Instructions to follow >>
Output the full listing below exactly, without the pictures.

Data under study >>
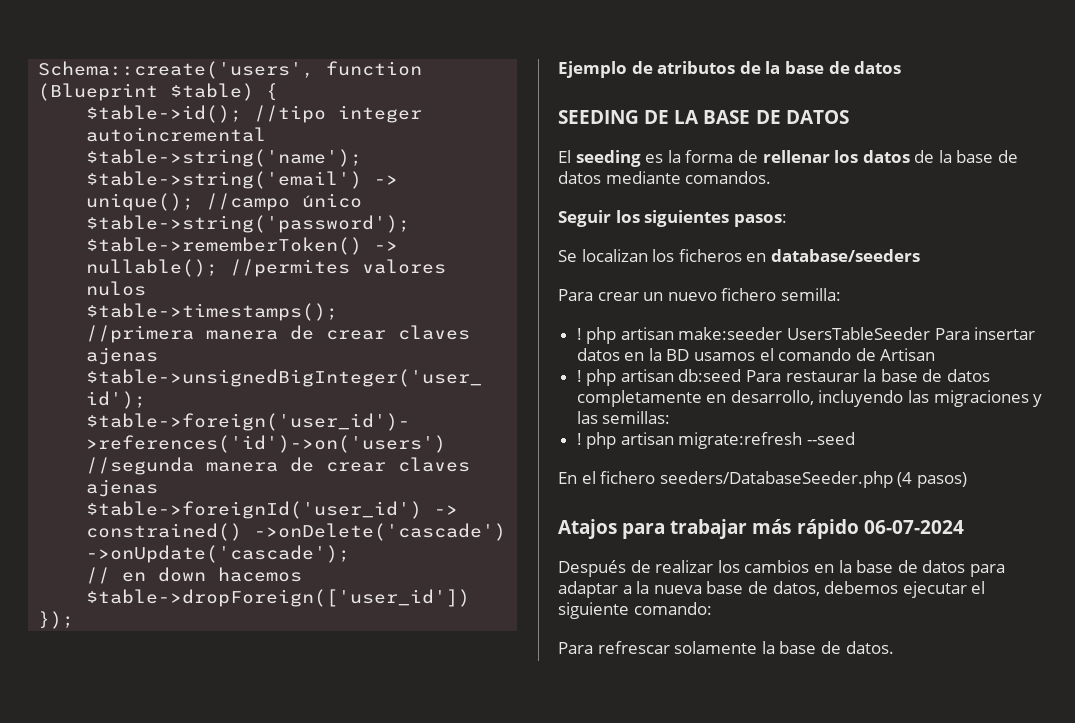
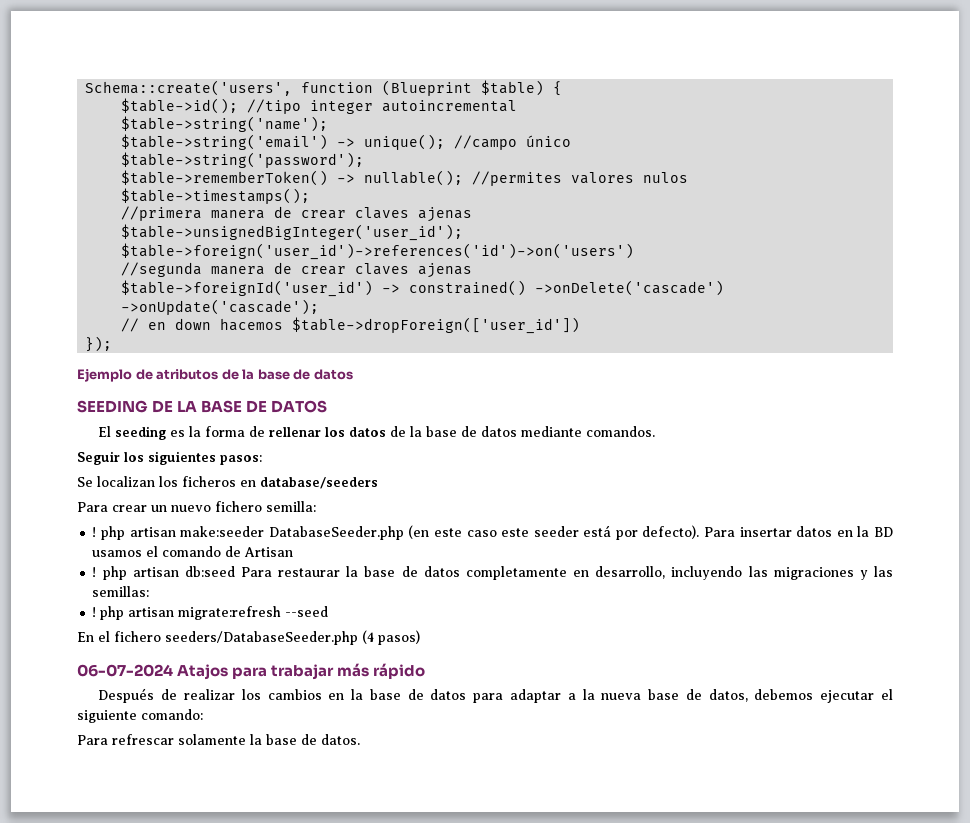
- ! php artisan make:seeder UsersTableSeeder Para insertar datos en la BD usamos el comando de Artisan
+ ! php artisan make:seeder DatabaseSeeder.php (en este caso este seeder está por defecto). Para insertar datos en la BD usamos el comando de Artisan
- Atajos para trabajar más rápido 06-07-2024
+ 06-07-2024 Atajos para trabajar más rápido

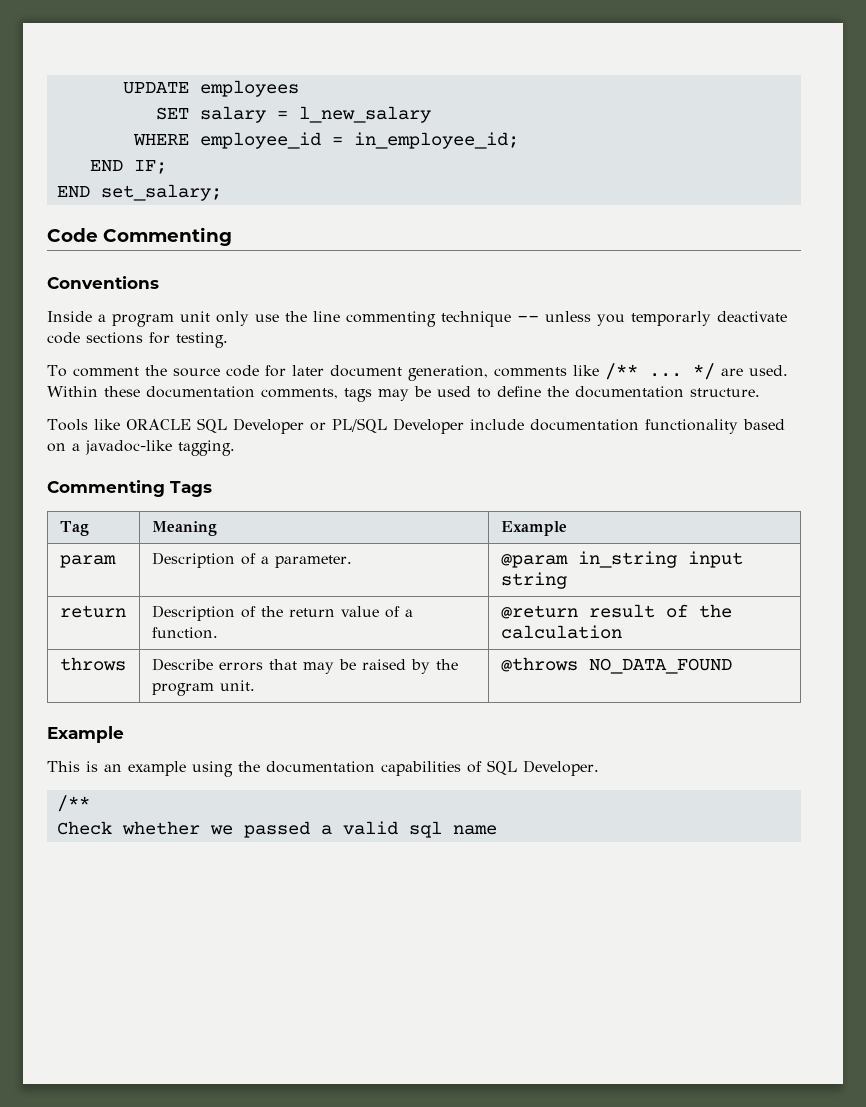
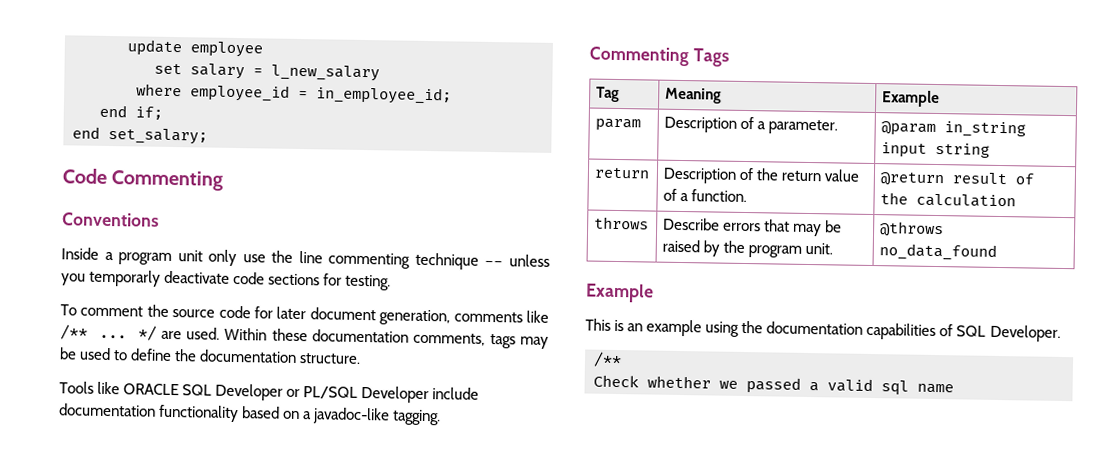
- UPDATE employees
- SET salary = l_new_salary
+ update employee
+ set salary = l_new_salary
- WHERE employee_id = in_employee_id;
+ where employee_id = in_employee_id;
- END IF;
- END set_salary;
+ end if;
+ end set_salary;
- throws | Describe errors that may be raised by the program unit. | @throws NO_DATA_FOUND
+ throws | Describe errors that may be raised by the program unit. | @throws no_data_found

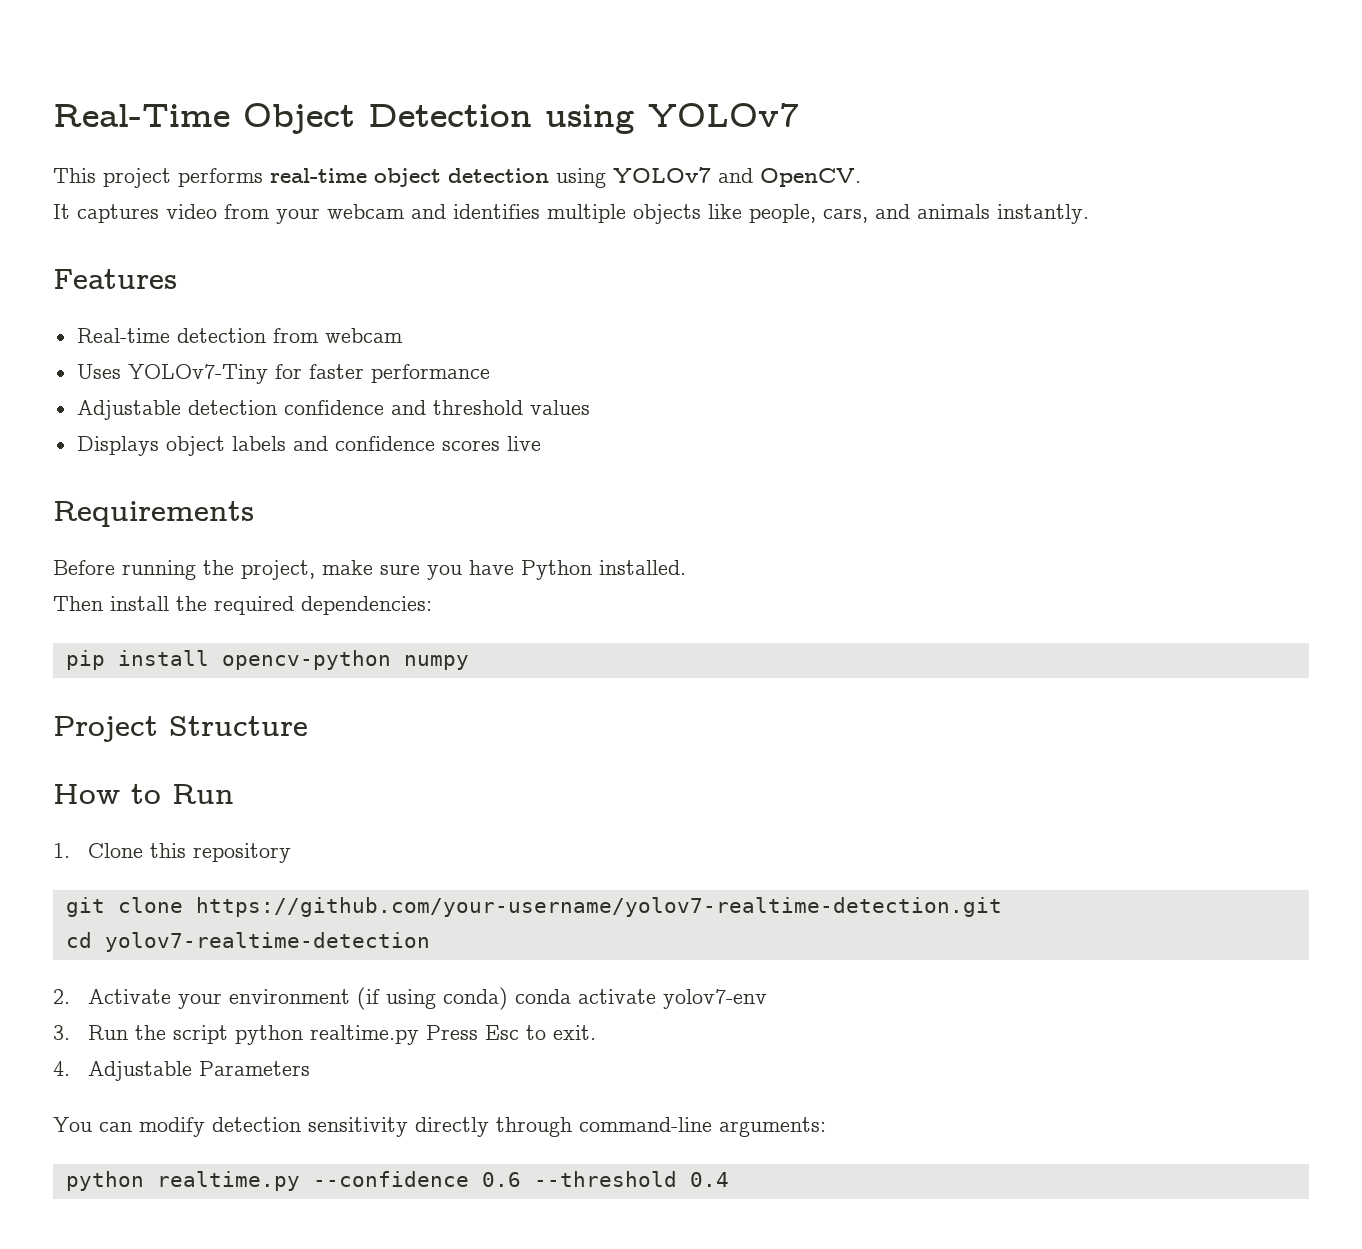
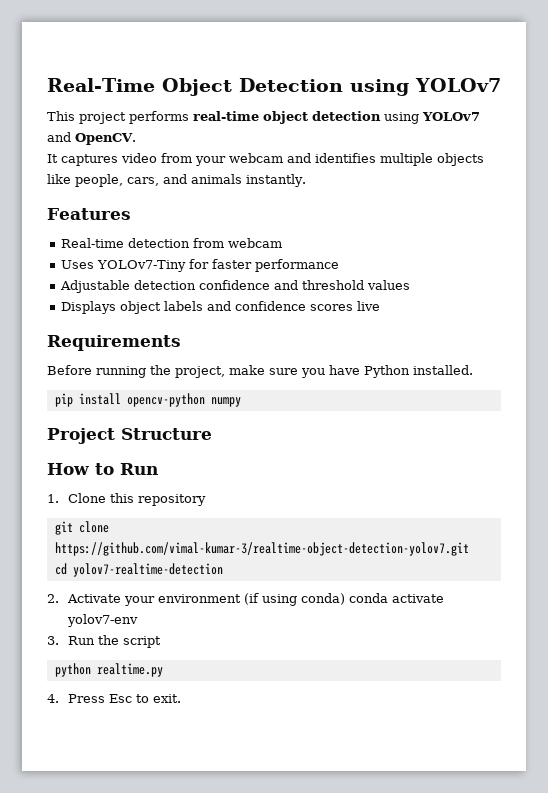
- Then install the required dependencies:
- git clone https://github.com/your-username/yolov7-realtime-detection.git
+ git clone https://github.com/vimal-kumar-3/realtime-object-detection-yolov7.git
- 3. Run the script python realtime.py Press Esc to exit.
+ 3. Run the script
+ python realtime.py
+ 4. Press Esc to exit.
- 4. Adjustable Parameters
- You can modify detection sensitivity directly through command-line arguments:
- python realtime.py --confidence 0.6 --threshold 0.4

Answer to this task >>
- ! php artisan make:seeder UsersTableSeeder Para insertar datos en la BD usamos el comando de Artisan
+ ! php artisan make:seeder DatabaseSeeder.php (en este caso este seeder está por defecto). Para insertar datos en la BD usamos el comando de Artisan
- Atajos para trabajar más rápido 06-07-2024
+ 06-07-2024 Atajos para trabajar más rápido

- UPDATE employees
- SET salary = l_new_salary
+ update employee
+ set salary = l_new_salary
- WHERE employee_id = in_employee_id;
+ where employee_id = in_employee_id;
- END IF;
- END set_salary;
+ end if;
+ end set_salary;
- throws | Describe errors that may be raised by the program unit. | @throws NO_DATA_FOUND
+ throws | Describe errors that may be raised by the program unit. | @throws no_data_found

- Then install the required dependencies:
- git clone https://github.com/your-username/yolov7-realtime-detection.git
+ git clone https://github.com/vimal-kumar-3/realtime-object-detection-yolov7.git
- 3. Run the script python realtime.py Press Esc to exit.
+ 3. Run the script
+ python realtime.py
+ 4. Press Esc to exit.
- 4. Adjustable Parameters
- You can modify detection sensitivity directly through command-line arguments:
- python realtime.py --confidence 0.6 --threshold 0.4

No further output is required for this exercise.